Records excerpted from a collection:
☆ ☆ ☆

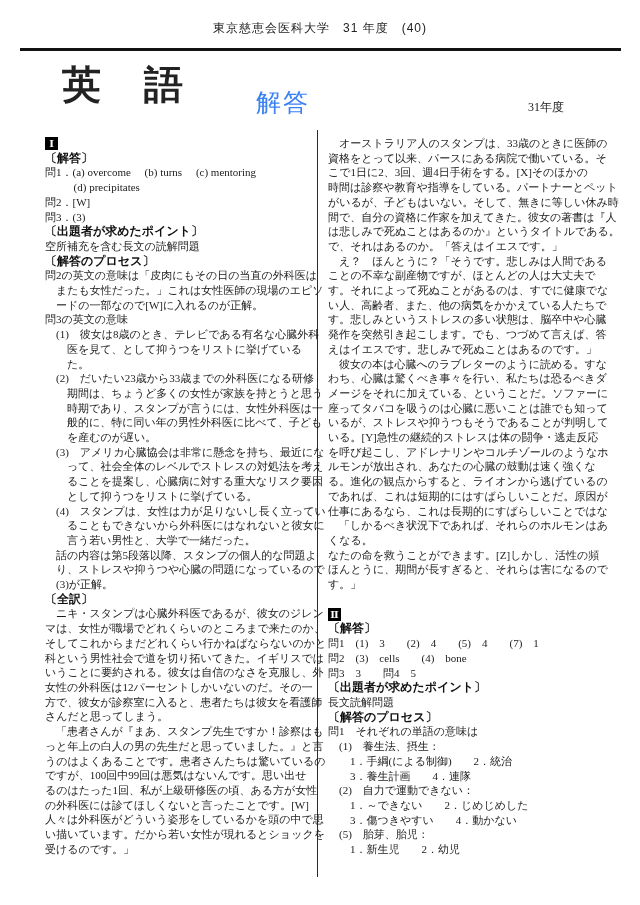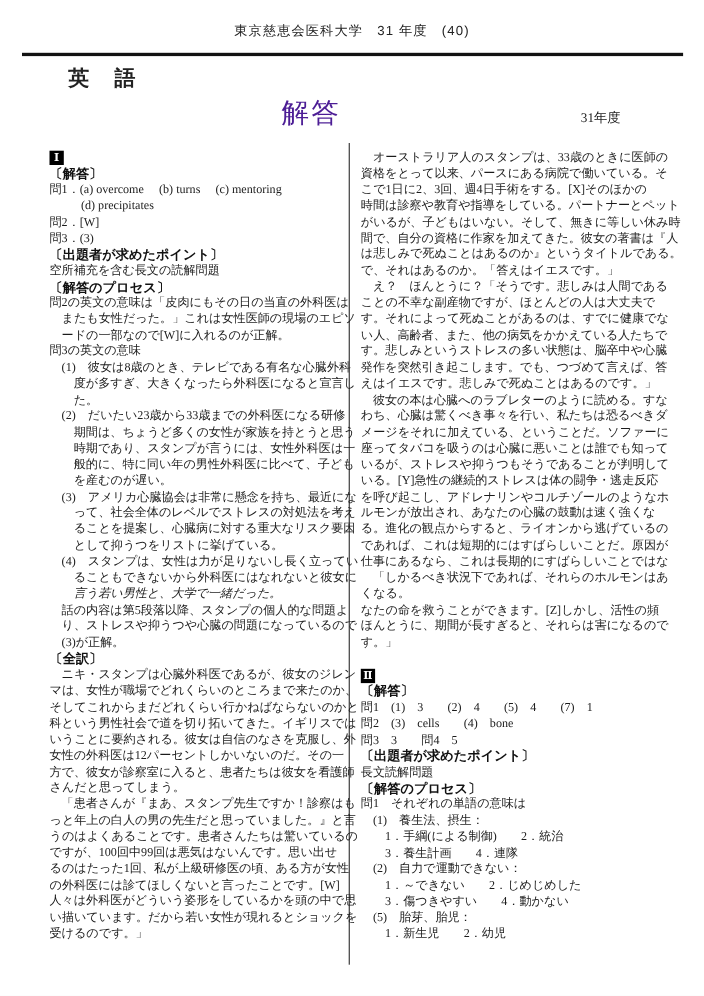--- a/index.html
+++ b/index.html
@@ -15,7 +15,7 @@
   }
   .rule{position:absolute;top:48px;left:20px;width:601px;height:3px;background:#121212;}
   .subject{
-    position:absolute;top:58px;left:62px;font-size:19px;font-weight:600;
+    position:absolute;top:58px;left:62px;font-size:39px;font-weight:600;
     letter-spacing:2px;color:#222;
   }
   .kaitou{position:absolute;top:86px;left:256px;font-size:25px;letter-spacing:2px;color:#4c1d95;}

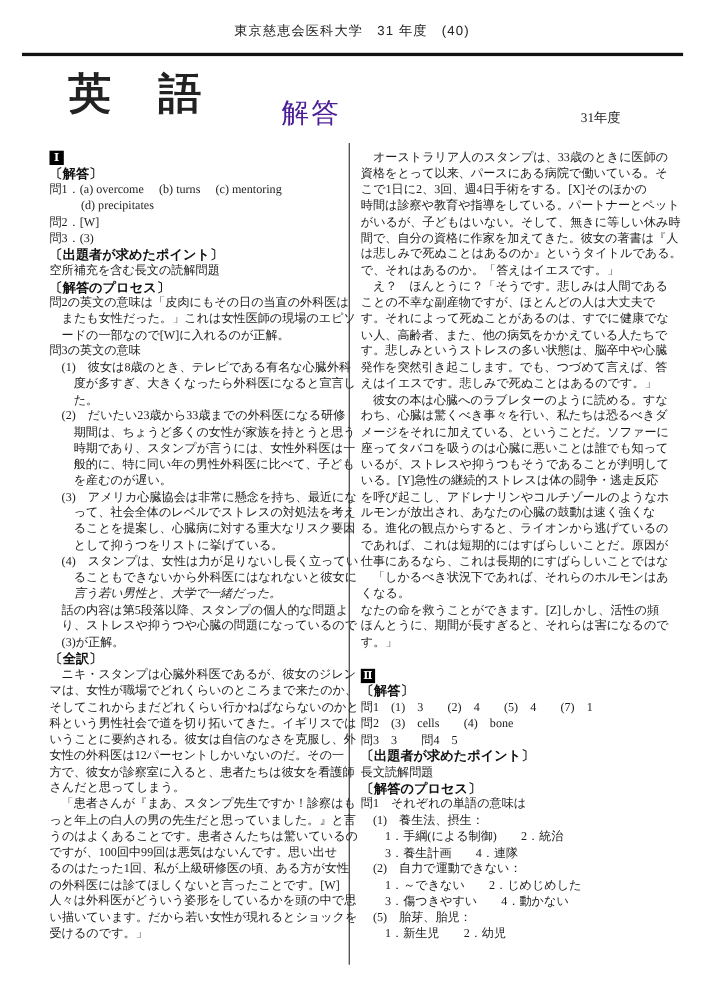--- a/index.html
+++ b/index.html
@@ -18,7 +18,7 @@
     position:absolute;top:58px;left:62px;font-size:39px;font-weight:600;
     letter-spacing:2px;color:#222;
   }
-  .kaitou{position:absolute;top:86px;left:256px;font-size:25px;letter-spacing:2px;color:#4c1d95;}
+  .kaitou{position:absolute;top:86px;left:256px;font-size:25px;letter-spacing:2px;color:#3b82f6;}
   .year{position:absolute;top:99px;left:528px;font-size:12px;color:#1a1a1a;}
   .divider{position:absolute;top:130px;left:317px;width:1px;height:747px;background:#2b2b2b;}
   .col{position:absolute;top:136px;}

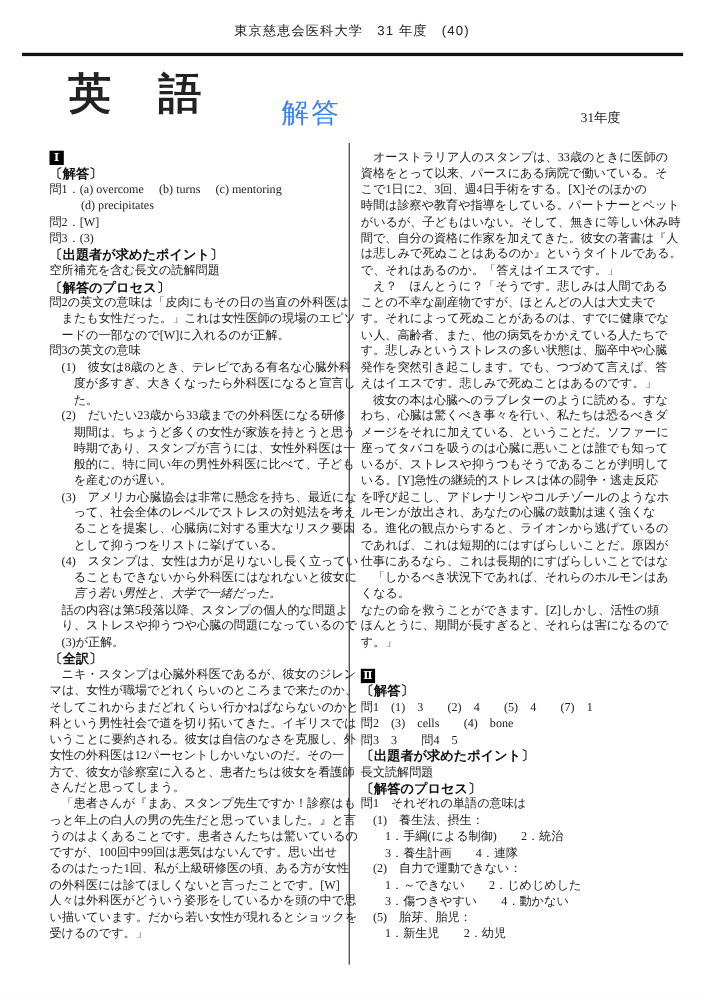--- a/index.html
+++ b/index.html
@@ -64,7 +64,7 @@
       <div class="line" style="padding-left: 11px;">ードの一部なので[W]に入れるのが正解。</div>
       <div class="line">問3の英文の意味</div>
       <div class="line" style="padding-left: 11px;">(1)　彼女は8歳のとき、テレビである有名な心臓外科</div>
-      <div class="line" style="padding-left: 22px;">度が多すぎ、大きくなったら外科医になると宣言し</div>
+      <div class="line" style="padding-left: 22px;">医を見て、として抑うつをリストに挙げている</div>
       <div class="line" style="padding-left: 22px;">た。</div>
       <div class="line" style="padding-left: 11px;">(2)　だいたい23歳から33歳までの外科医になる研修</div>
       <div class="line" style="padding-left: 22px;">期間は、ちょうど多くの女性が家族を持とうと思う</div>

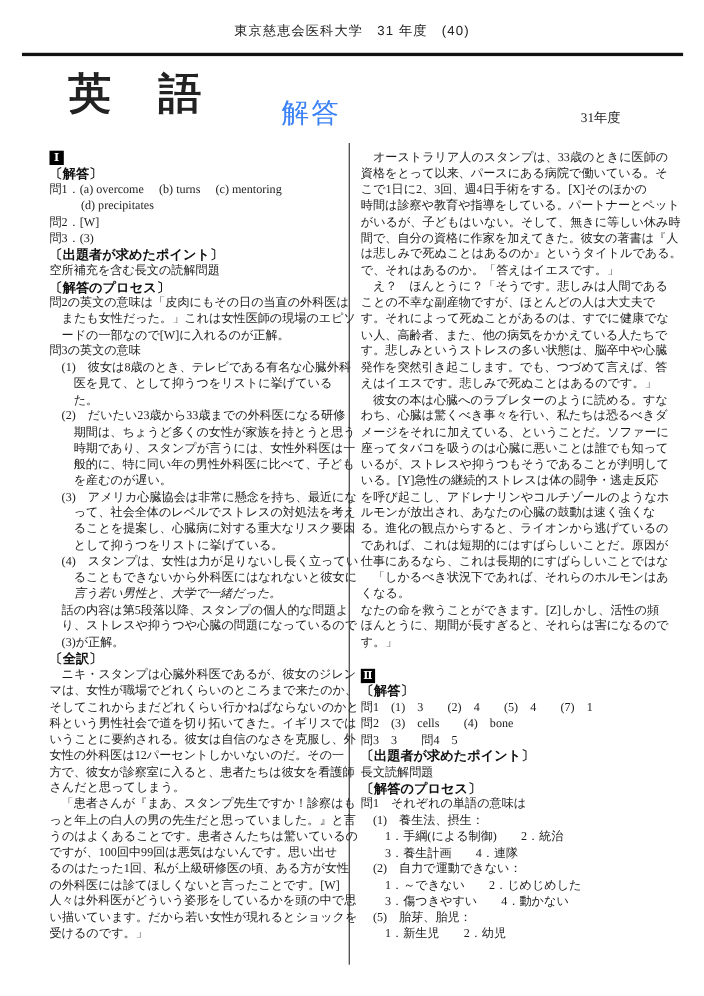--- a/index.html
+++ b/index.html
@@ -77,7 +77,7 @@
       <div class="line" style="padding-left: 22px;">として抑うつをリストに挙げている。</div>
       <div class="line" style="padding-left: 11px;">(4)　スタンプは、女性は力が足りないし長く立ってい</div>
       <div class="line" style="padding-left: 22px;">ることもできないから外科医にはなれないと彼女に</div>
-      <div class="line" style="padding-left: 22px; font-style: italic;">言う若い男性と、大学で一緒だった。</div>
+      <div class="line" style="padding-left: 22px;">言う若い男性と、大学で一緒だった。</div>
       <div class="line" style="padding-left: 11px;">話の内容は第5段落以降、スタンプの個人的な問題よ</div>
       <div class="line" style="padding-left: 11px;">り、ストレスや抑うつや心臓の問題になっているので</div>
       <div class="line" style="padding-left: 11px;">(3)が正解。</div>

☆ ☆ ☆

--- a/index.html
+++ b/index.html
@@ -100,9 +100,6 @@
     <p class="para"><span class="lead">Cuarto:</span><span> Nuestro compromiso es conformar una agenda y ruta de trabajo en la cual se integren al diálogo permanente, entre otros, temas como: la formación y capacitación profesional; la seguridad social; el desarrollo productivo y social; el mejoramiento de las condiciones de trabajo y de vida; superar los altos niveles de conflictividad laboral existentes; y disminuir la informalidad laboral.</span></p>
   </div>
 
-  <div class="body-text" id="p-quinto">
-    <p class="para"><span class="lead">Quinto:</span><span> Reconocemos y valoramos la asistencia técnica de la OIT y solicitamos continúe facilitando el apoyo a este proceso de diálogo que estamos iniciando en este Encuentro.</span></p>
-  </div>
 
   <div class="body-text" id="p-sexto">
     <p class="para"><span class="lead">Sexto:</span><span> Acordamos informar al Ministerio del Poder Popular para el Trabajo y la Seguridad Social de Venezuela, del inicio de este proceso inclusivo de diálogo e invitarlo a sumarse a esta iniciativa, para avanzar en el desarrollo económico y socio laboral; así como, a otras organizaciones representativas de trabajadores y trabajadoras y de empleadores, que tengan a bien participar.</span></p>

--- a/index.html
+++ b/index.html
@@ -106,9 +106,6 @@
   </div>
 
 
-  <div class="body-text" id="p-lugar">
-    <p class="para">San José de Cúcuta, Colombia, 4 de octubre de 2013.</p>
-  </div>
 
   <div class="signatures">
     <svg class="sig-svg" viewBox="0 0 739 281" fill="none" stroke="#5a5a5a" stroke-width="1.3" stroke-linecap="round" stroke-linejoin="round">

☆ ☆ ☆

Assignment
Give the count of lines in the records above that hold the string "kaitou", and only that count.

Solution to the exercise
3